Ella sonrió nerviosa y cambió de tema. Martín me preguntó lo mismo dos días después. Lucía vino a visitarme hace poco —la primera vez en meses— y mientras tomábamos mate en la cocina, miró alrededor con una mezcla de nostalgia y cálculo.
—Esta casa tiene mucho valor ahora, ¿sabías? —me dijo, como si yo no hubiera vivido aquí toda mi vida.
Me dolió más de lo que quiero admitir. ¿Será posible que mis hijos solo piensen en lo que les voy a dejar cuando me muera? ¿Todo lo que hice por ellos se reduce a una casa vieja y unos ahorros en el banco?
La soledad se siente distinta cuando uno sospecha que el cariño es fingido. A veces me convenzo de que exagero, de que soy una vieja paranoica. Pero entonces recuerdo cómo era antes: cuando venían a verme sin motivo, cuando me abrazaban fuerte y me decían “te quiero” sin esperar nada a cambio.
El otro día fui al supermercado del barrio y me encontré con Doña Rosa, mi vecina de toda la vida.

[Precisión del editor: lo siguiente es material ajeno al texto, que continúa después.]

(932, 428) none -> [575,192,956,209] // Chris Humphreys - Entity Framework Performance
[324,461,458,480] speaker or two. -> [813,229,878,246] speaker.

Ella también está sola; sus hijos viven en España y solo la llaman para Navidad.
—¿Y los tuyos? —me preguntó mientras elegíamos tomates.
—Me llaman todos los días —le respondí, intentando sonar orgullosa.
Ella sonrió con tristeza. —A veces es peor así —susurró.
Esa noche no pude dormir. Me levanté a mirar las fotos viejas: Lucía con su guardapolvo blanco, Martín disfrazado de San Martín en el acto escolar, Sofía abrazando a su perro Tito. En todas las fotos sonrío cansada pero feliz. ¿En qué momento cambiaron las cosas? ¿Cuándo se volvió todo tan frío?
Hace dos semanas tuve una discusión fea con Lucía. Me insistió para que pusiera la casa a nombre de los tres hermanos “por si te pasa algo”. Le dije que no estaba lista para hablar de eso todavía.
—No seas egoísta, mamá —me gritó—. Después no queremos problemas entre nosotros.
Me quedé helada. ¿Egoísta yo? ¿Después de todo lo que sacrifiqué?
Martín me mandó un mensaje esa noche: “No te preocupes por Lucía, está estresada”. Pero al día siguiente volvió a preguntarme por el testamento.
Me siento atrapada entre el miedo a quedarme sola y el terror de ser usada por mis propios hijos. A veces pienso en vender todo e irme a vivir a un pueblito del interior donde nadie me conozca. O donar la casa a una fundación, como hizo Don Pedro, el panadero del barrio. Pero después me acuerdo de las risas de mis nietos cuando vienen (aunque sea una vez al año) y se me ablanda el corazón.
Hoy es mi cumpleaños y nadie ha venido todavía. El teléfono suena cada tanto: mensajes de WhatsApp con emojis y promesas de “la próxima semana te visito”. Me preparo un té y miro por la ventana cómo los chicos del barrio juegan a la pelota en la vereda. Me acuerdo de mis hijos corriendo por este mismo patio, gritando mi nombre para mostrarme un dibujo o una herida en la rodilla.
¿En qué momento se perdió el amor genuino? ¿Será verdad eso que dicen las viejas amigas: que uno cría cuervos? O tal vez soy yo la que no sabe soltar el pasado.
Si alguna vez leyeran esto mis hijos, solo quisiera preguntarles: ¿Qué pesa más para ustedes: mi cariño o mi herencia? ¿Alguna vez volverán a quererme como antes?